■ What the task asks
Exact copy, no pictures: return all the data below as written.

■ Exercise data
Content starts
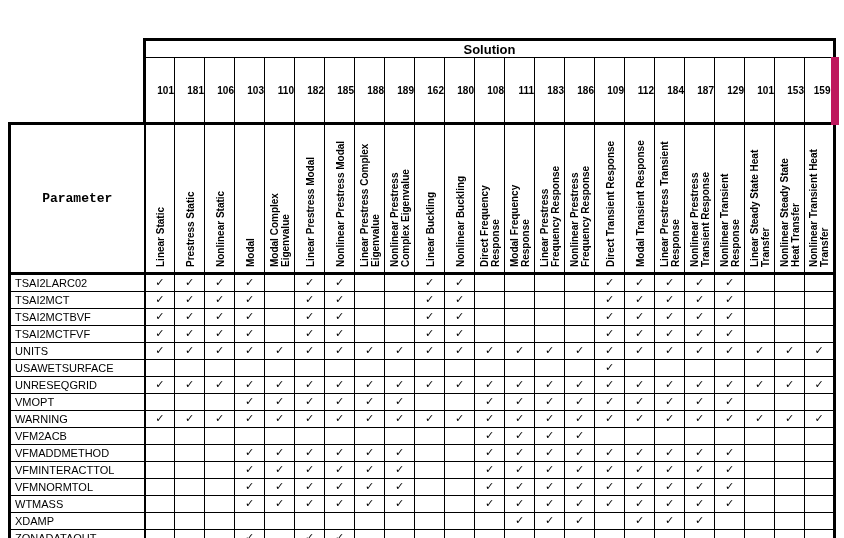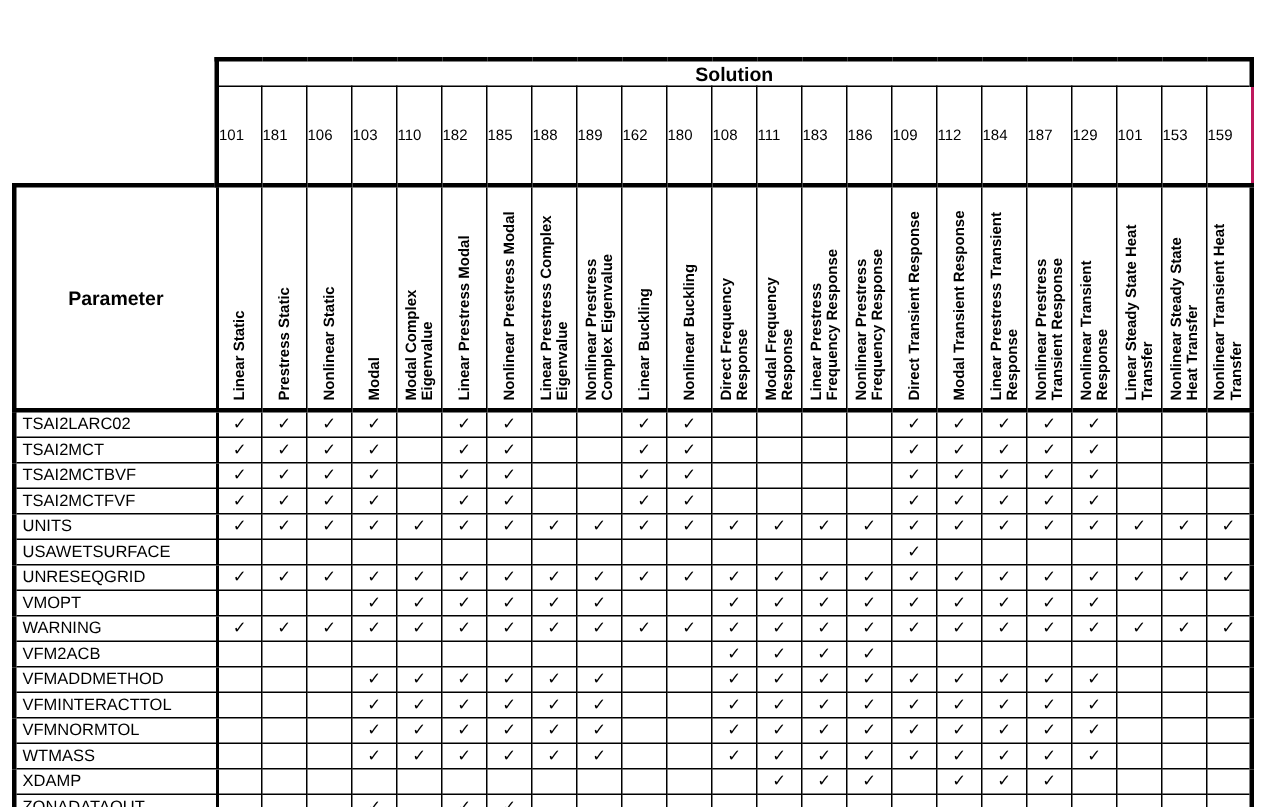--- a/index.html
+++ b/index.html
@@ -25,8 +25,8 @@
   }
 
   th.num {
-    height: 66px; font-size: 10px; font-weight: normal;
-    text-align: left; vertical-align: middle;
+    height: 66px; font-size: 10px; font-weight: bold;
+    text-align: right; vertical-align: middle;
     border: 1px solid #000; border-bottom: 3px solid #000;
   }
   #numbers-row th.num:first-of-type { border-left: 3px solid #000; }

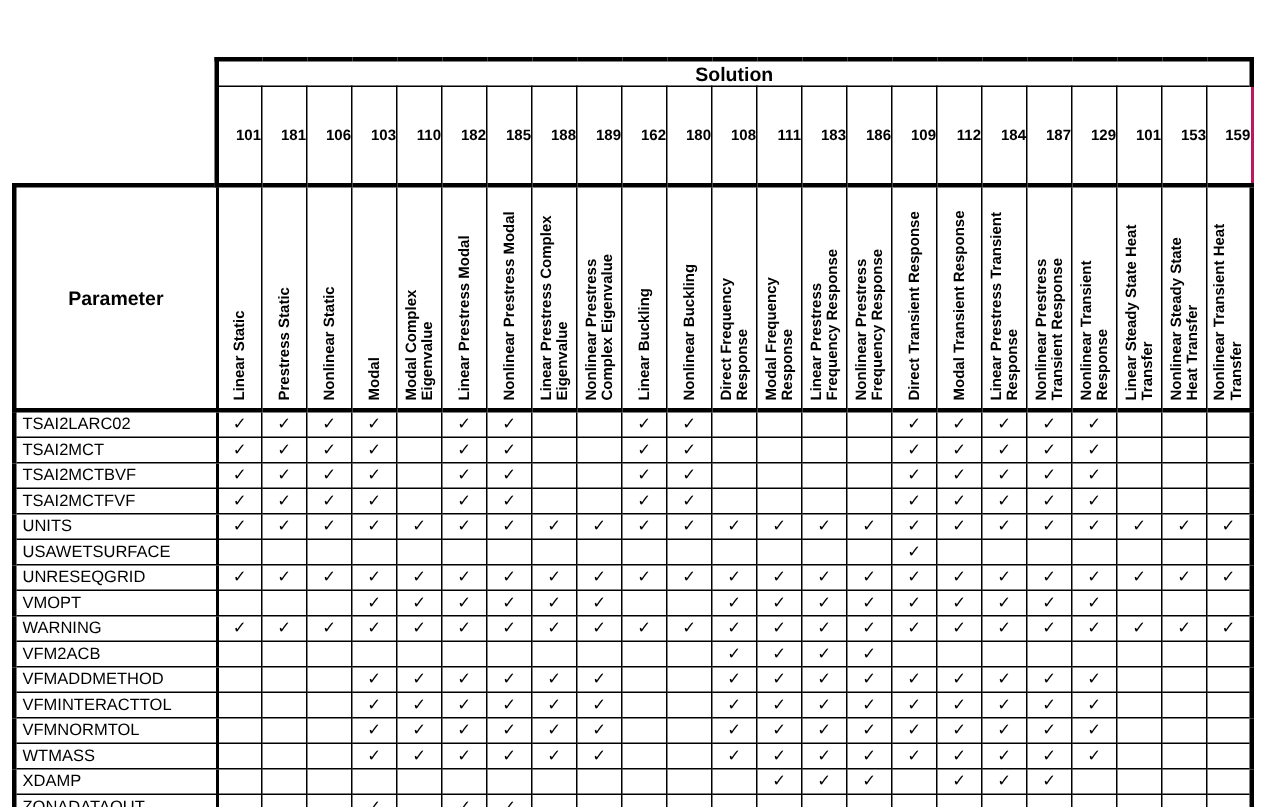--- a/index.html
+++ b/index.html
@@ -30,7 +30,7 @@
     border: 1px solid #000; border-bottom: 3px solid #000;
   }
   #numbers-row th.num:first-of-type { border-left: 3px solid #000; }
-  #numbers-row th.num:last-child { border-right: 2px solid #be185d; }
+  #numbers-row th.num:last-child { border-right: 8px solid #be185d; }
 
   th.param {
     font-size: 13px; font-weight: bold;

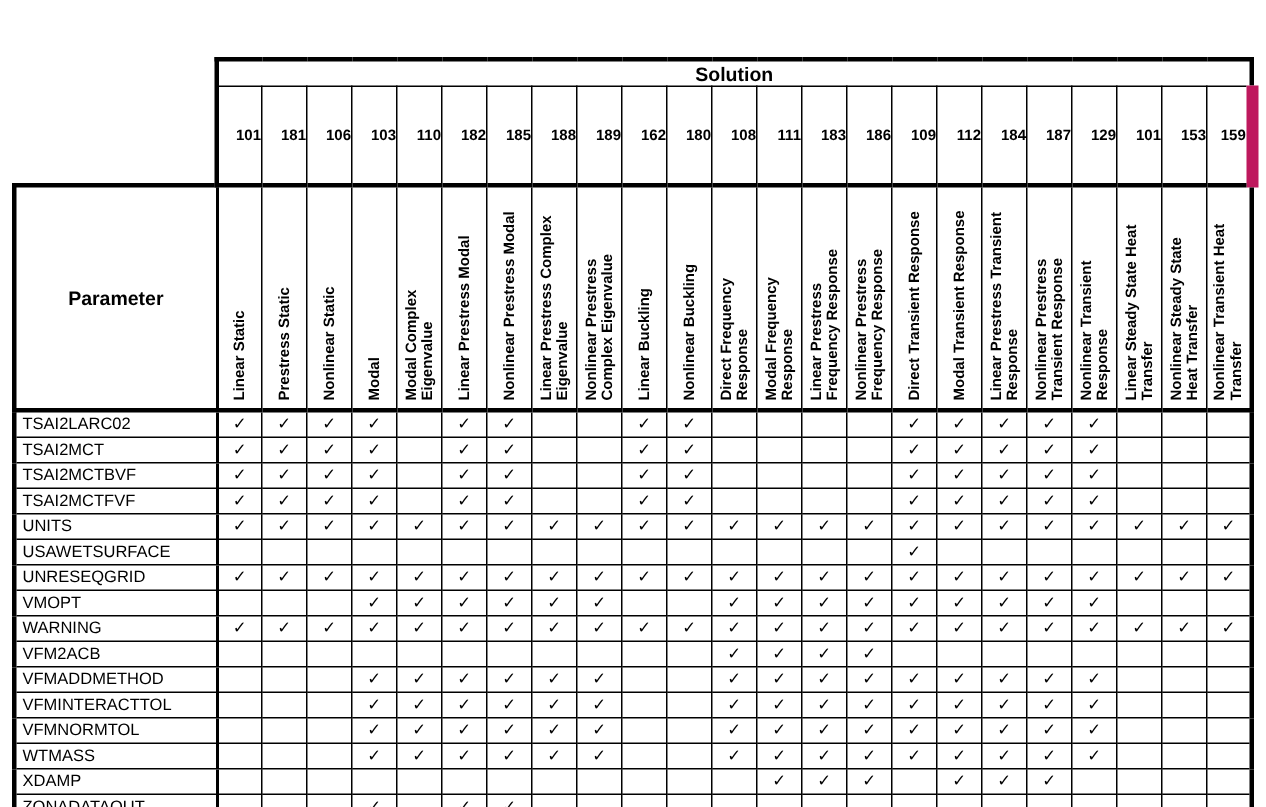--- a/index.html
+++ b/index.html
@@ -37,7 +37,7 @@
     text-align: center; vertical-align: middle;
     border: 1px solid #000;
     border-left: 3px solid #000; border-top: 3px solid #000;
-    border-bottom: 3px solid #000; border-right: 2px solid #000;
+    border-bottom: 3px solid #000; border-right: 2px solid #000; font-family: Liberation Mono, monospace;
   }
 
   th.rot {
Content ends
■ Task response
--- a/index.html
+++ b/index.html
@@ -25,8 +25,8 @@
   }
 
   th.num {
-    height: 66px; font-size: 10px; font-weight: normal;
-    text-align: left; vertical-align: middle;
+    height: 66px; font-size: 10px; font-weight: bold;
+    text-align: right; vertical-align: middle;
     border: 1px solid #000; border-bottom: 3px solid #000;
   }
   #numbers-row th.num:first-of-type { border-left: 3px solid #000; }

--- a/index.html
+++ b/index.html
@@ -30,7 +30,7 @@
     border: 1px solid #000; border-bottom: 3px solid #000;
   }
   #numbers-row th.num:first-of-type { border-left: 3px solid #000; }
-  #numbers-row th.num:last-child { border-right: 2px solid #be185d; }
+  #numbers-row th.num:last-child { border-right: 8px solid #be185d; }
 
   th.param {
     font-size: 13px; font-weight: bold;

--- a/index.html
+++ b/index.html
@@ -37,7 +37,7 @@
     text-align: center; vertical-align: middle;
     border: 1px solid #000;
     border-left: 3px solid #000; border-top: 3px solid #000;
-    border-bottom: 3px solid #000; border-right: 2px solid #000;
+    border-bottom: 3px solid #000; border-right: 2px solid #000; font-family: Liberation Mono, monospace;
   }
 
   th.rot {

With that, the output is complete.